◆ EXTRACTED MATERIAL:
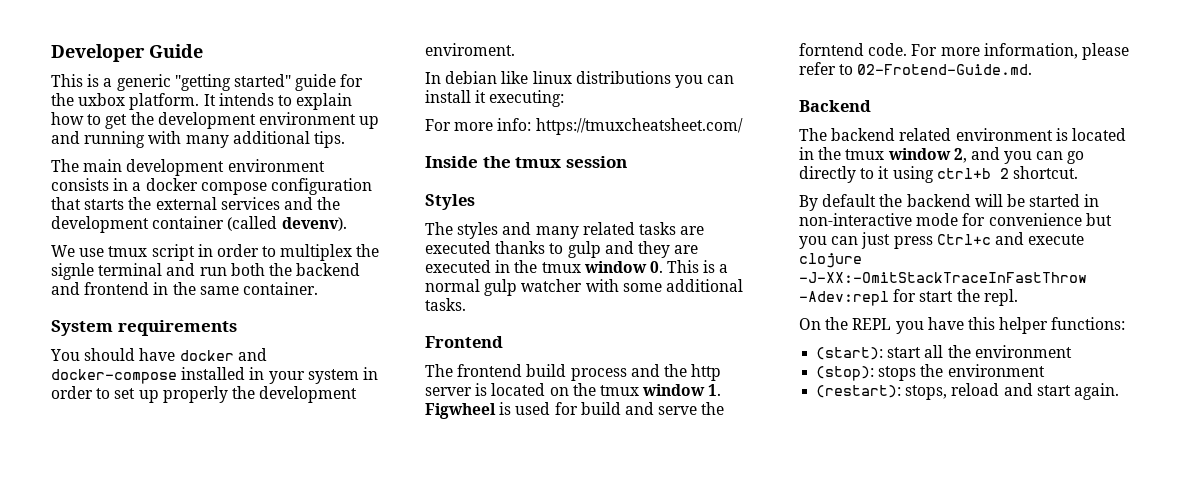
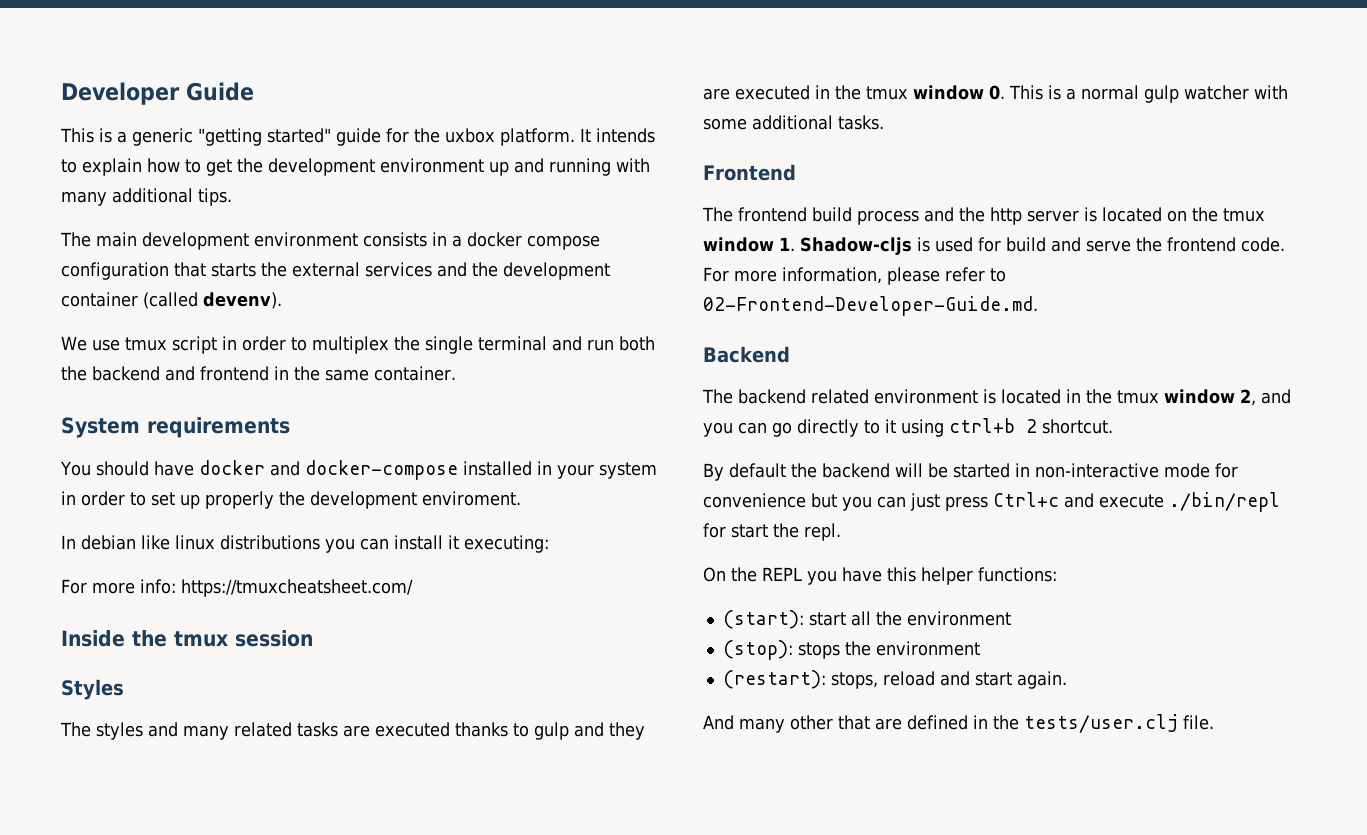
[51,263,94,280] signle -> [424,336,473,354] single
[425,403,496,419] Figwheel -> [800,237,912,255] Shadow-cljs
[799,43,864,56] forntend -> [1167,237,1236,252] frontend
[857,64,1033,75] 02-Frotend-Guide.md. -> [703,296,1038,316] 02-Frontend-Developer-Guide.md.
[799,253,862,268] [799,272,1087,283] [799,291,889,306] clojure -J-XX:-OmitStackTraceInFastThrow -Adev:repl -> [1169,492,1280,512] ./bin/repl
(1119, 391) none -> [703,714,1214,733] // And many other that are defined in the tests/user.clj file.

◆ INSTRUCTIONS TO FOLLOW: A word-for-word restatement of all the lines above is needed, with the pictures omitted.

◆ ANSWER BOX:
[51,263,94,280] signle -> [424,336,473,354] single
[425,403,496,419] Figwheel -> [800,237,912,255] Shadow-cljs
[799,43,864,56] forntend -> [1167,237,1236,252] frontend
[857,64,1033,75] 02-Frotend-Guide.md. -> [703,296,1038,316] 02-Frontend-Developer-Guide.md.
[799,253,862,268] [799,272,1087,283] [799,291,889,306] clojure -J-XX:-OmitStackTraceInFastThrow -Adev:repl -> [1169,492,1280,512] ./bin/repl
(1119, 391) none -> [703,714,1214,733] // And many other that are defined in the tests/user.clj file.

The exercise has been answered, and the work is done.